Era novembro de 2014. Primeiro fim de semana. Plena campanha da Dilma. Fim de tarde na RPPN dele, a Linda Serra dos Topázios. Jaime e eu começamos a conversar sobre a falta que fazia termos acesso a um veículo independente e democrático de informação.

Resolvemos fundar o nosso. Um espaço não comercial, de resistência. Mais um trabalho de militância, voluntário, por suposto. Jaime propôs um jornal; eu, uma revista. O nome eu escolhi (ele queria Bacurau). Dividimos as tarefas. A capa ficou com ele, a linha editorial também.

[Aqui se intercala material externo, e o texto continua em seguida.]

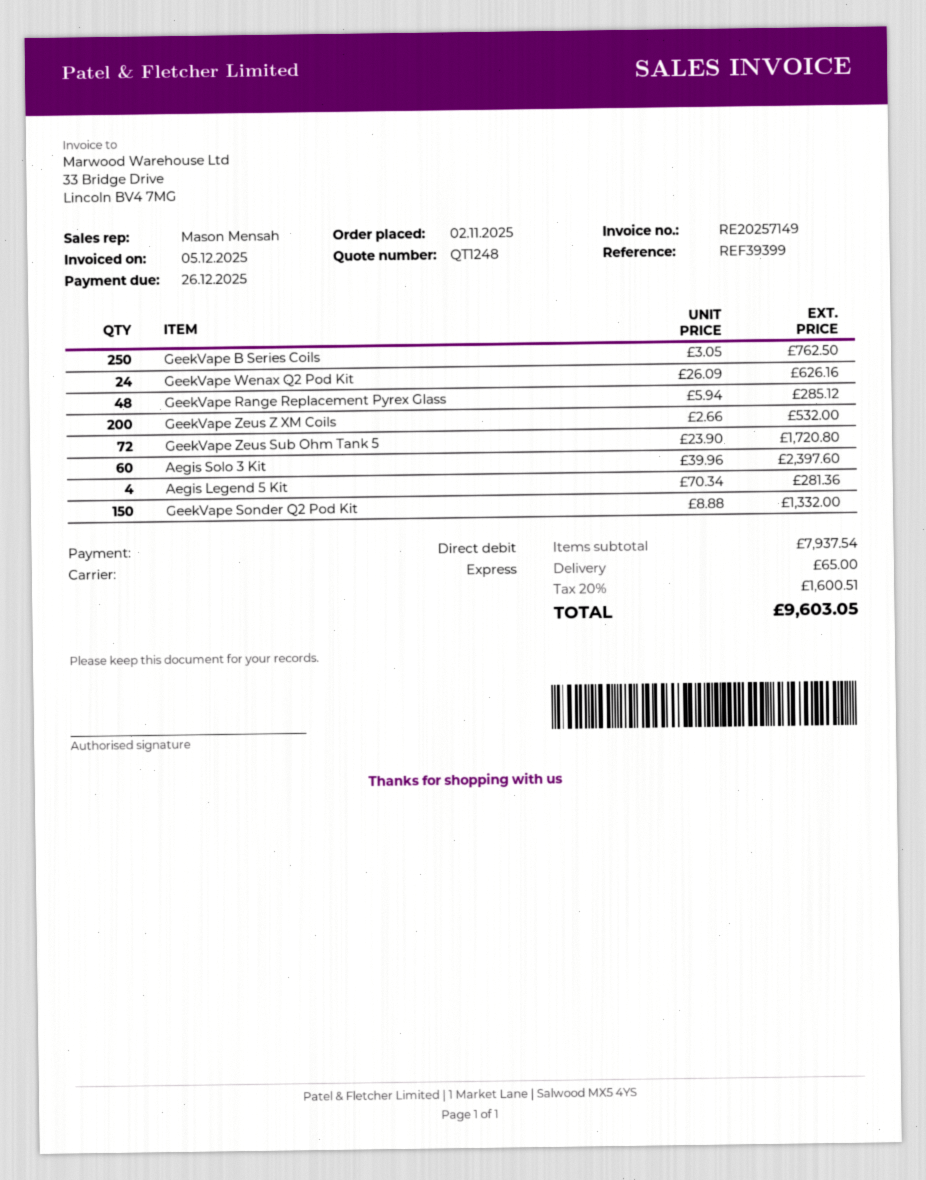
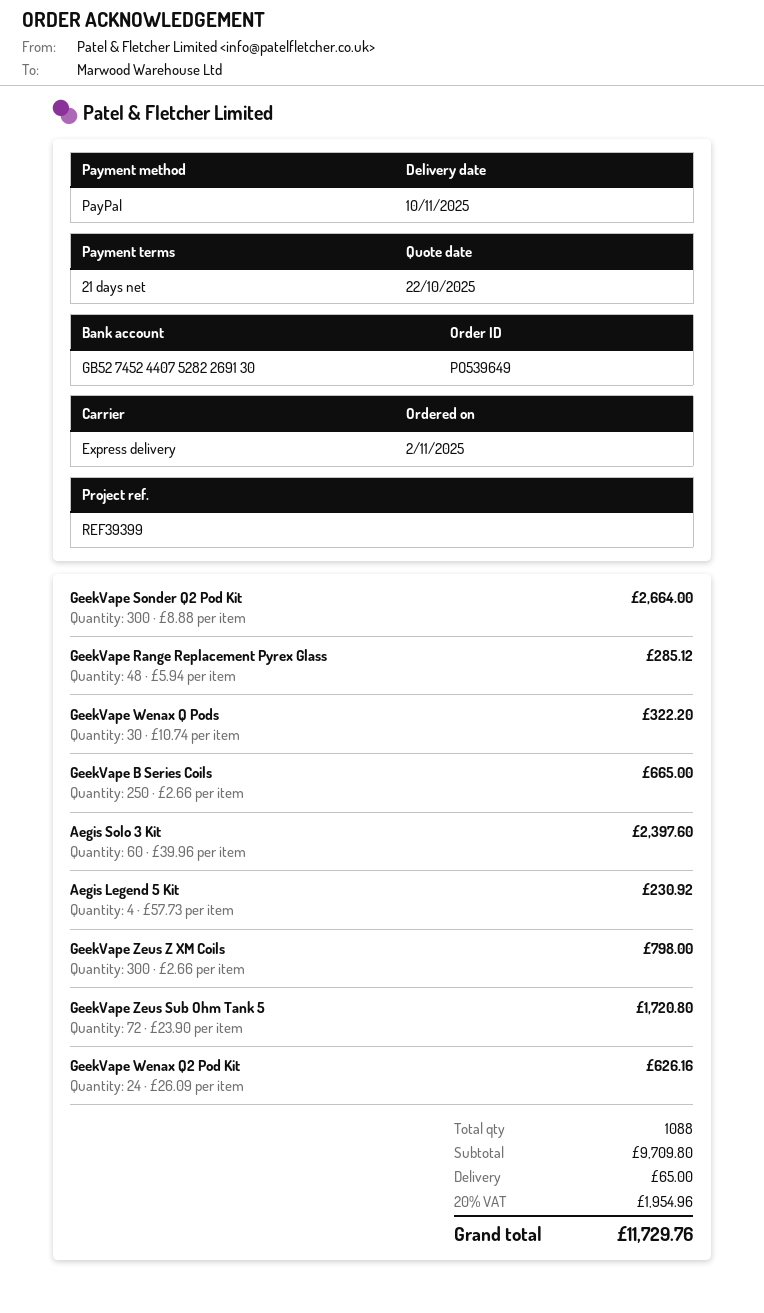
payment method: direct debit -> PayPal
GeekVape B Series Coils: 250 x 3.05 = 762.50 -> 250 x 2.66 = 665.00
GeekVape Zeus Z XM Coils: 200 x 2.66 = 532.00 -> 300 x 2.66 = 798.00
Aegis Legend 5 Kit: 4 x 70.34 = 281.36 -> 4 x 57.73 = 230.92
GeekVape Sonder Q2 Pod Kit: 150 x 8.88 = 1332.00 -> 300 x 8.88 = 2664.00
GeekVape Wenax Q Pods: none -> 30 x 10.74 = 322.20
subtotal: 7937.54 -> 9709.80
tax: 20% = 1600.51 -> 20% = 1954.96
total: 9603.05 -> 11729.76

Correr atrás da grana ficou por minha conta. A paleta de cores, depois de larga prosa, Jaime fechou questão – “nossas cores vão ser o vermelho e o amarelo, porque revista tem que ter cor de luta, cor vibrante” (eu queria verde-floresta). Na paz, acabei enfiando um branco.

Fizemos a primeira edição da Xapuri lá mesmo, na Reserva, em uma noite. Optamos por centrar na pauta socioambiental. Nossa primeira capa foi sobre os povos indígenas isolados do Acre: ‘Isolados, Bravos, Livres: Um Brasil Indígena por Conhecer”. Depois de tudo pronto, Jaime inventou de fazer uma outra boneca, “porque toda revista tem que ter número zero”.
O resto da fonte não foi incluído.